Data shown —
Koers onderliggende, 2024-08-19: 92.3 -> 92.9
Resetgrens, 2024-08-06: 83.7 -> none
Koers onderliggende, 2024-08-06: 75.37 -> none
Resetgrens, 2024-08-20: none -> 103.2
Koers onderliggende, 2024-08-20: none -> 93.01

---

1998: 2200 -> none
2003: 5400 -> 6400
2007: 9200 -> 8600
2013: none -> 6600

Exercise aim — All lines above between those holding "Koers onderliggende, 2024-08-19: 92.3 -> 92.9" and "Koers onderliggende, 2024-08-20: none", inclusive, must be set down unchanged, and no other line may be included.

Completed task —
Koers onderliggende, 2024-08-19: 92.3 -> 92.9
Resetgrens, 2024-08-06: 83.7 -> none
Koers onderliggende, 2024-08-06: 75.37 -> none
Resetgrens, 2024-08-20: none -> 103.2
Koers onderliggende, 2024-08-20: none -> 93.01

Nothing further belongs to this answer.